==== DATASET

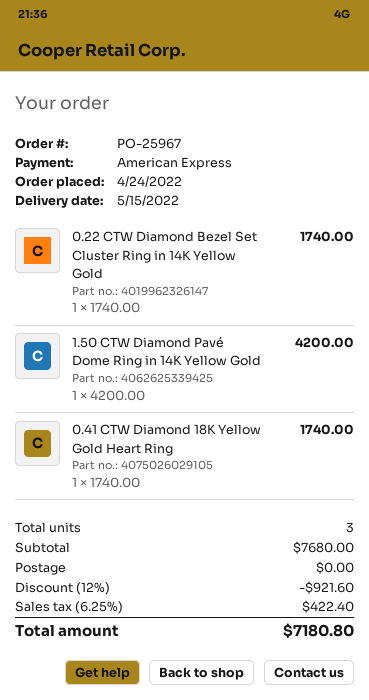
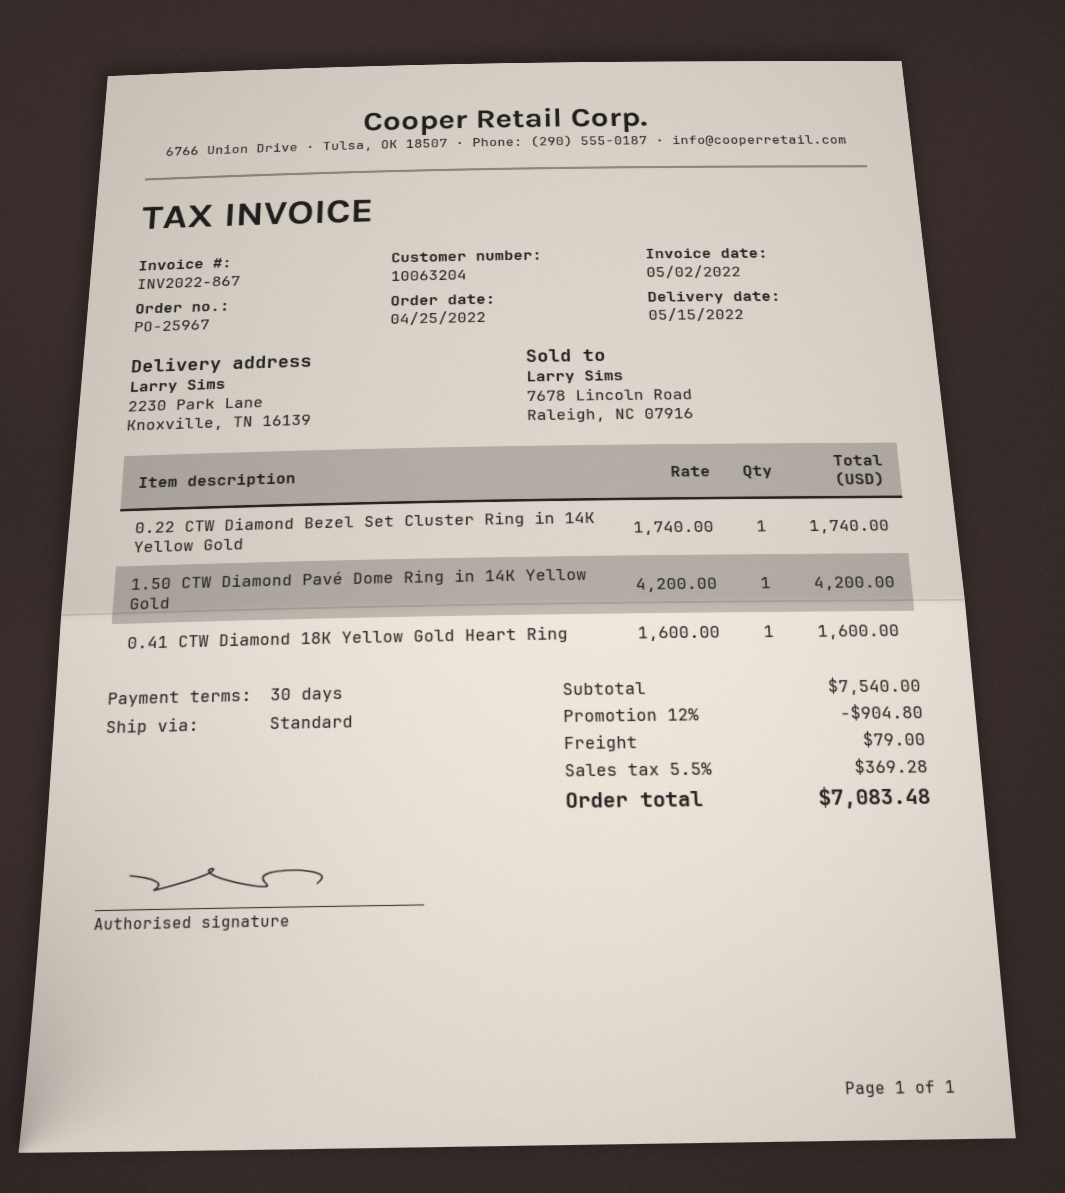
order date: 2022-04-24 -> 2022-04-25
0.41 CTW Diamond 18K Yellow Gold Heart Ring: 1 x 1740.00 = 1740.00 -> 1 x 1600.00 = 1600.00
subtotal: 7680.00 -> 7540.00
discount: 12% = 921.60 -> 12% = 904.80
shipping: 0.00 -> 79.00
tax: 6.25% = 422.40 -> 5.5% = 369.28
total: 7180.80 -> 7083.48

========

* **WHAT TO WORK ON**
Reproduce each entry precisely; the pictures stay out.

* **EXPECTED ANSWER**
order date: 2022-04-24 -> 2022-04-25
0.41 CTW Diamond 18K Yellow Gold Heart Ring: 1 x 1740.00 = 1740.00 -> 1 x 1600.00 = 1600.00
subtotal: 7680.00 -> 7540.00
discount: 12% = 921.60 -> 12% = 904.80
shipping: 0.00 -> 79.00
tax: 6.25% = 422.40 -> 5.5% = 369.28
total: 7180.80 -> 7083.48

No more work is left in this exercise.